Content revision data
• • • • •
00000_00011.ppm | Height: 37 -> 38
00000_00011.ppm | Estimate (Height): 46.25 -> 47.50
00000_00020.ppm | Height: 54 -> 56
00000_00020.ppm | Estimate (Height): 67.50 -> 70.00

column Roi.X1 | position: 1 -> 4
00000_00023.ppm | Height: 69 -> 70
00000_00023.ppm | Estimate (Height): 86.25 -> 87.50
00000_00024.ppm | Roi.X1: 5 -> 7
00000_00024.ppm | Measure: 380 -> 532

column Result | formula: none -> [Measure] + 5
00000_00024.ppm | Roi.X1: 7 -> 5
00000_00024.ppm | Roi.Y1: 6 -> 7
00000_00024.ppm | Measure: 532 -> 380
• • • • •
Copy exactly the line that contains "column Result |" and every line after it, up to and including the last line of the records.

column Result | formula: none -> [Measure] + 5
00000_00024.ppm | Roi.X1: 7 -> 5
00000_00024.ppm | Roi.Y1: 6 -> 7
00000_00024.ppm | Measure: 532 -> 380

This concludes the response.